Leave out the pictures and transcribe the rest of the records exactly.

──────────

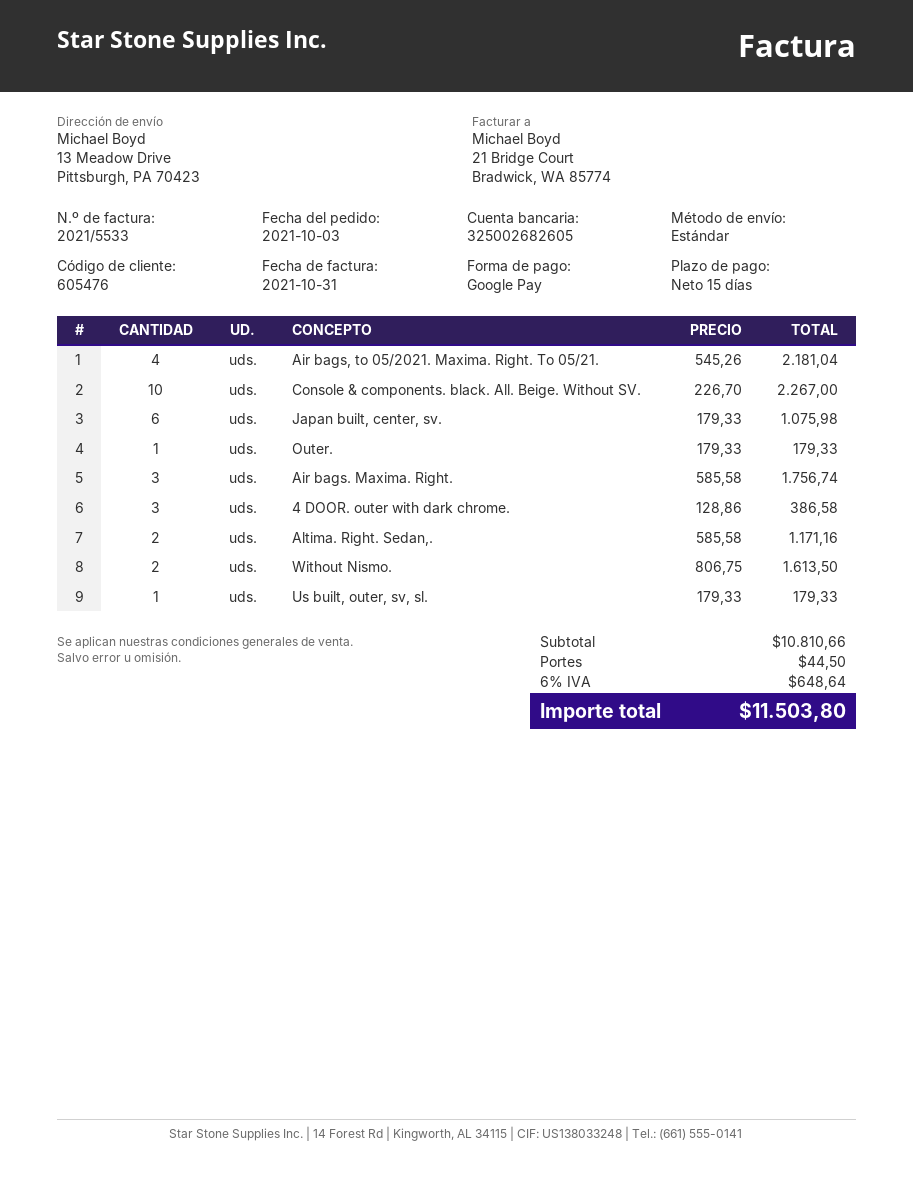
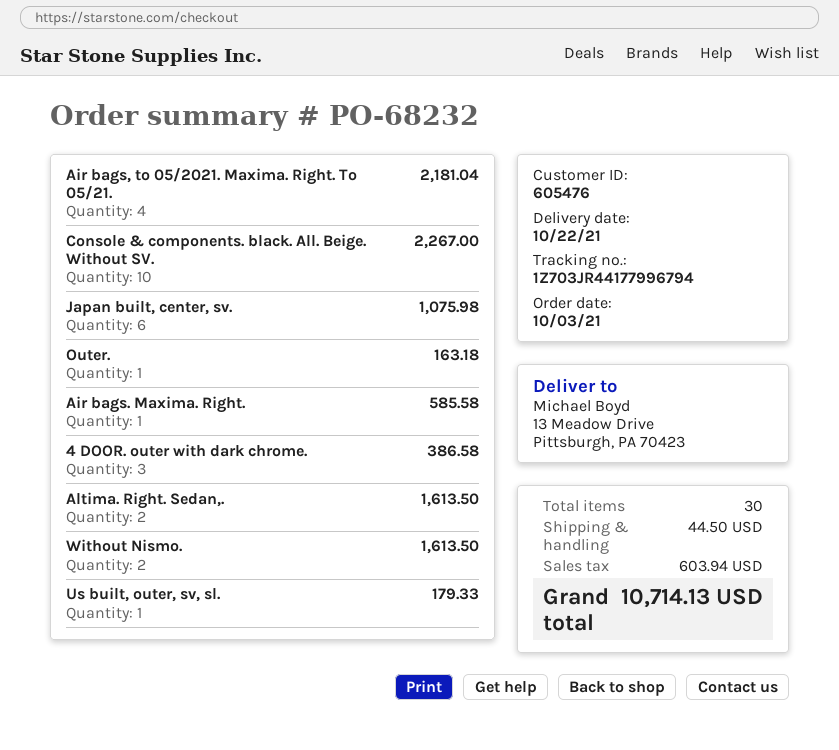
Outer.: 1 for 179.33 -> 1 for 163.18
Air bags. Maxima. Right.: 3 for 1756.74 -> 1 for 585.58
Altima. Right. Sedan,.: 2 for 1171.16 -> 2 for 1613.50
tax: 648.64 -> 603.94
total: 11503.80 -> 10714.13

──────────

▶ Task response:
Outer.: 1 for 179.33 -> 1 for 163.18
Air bags. Maxima. Right.: 3 for 1756.74 -> 1 for 585.58
Altima. Right. Sedan,.: 2 for 1171.16 -> 2 for 1613.50
tax: 648.64 -> 603.94
total: 11503.80 -> 10714.13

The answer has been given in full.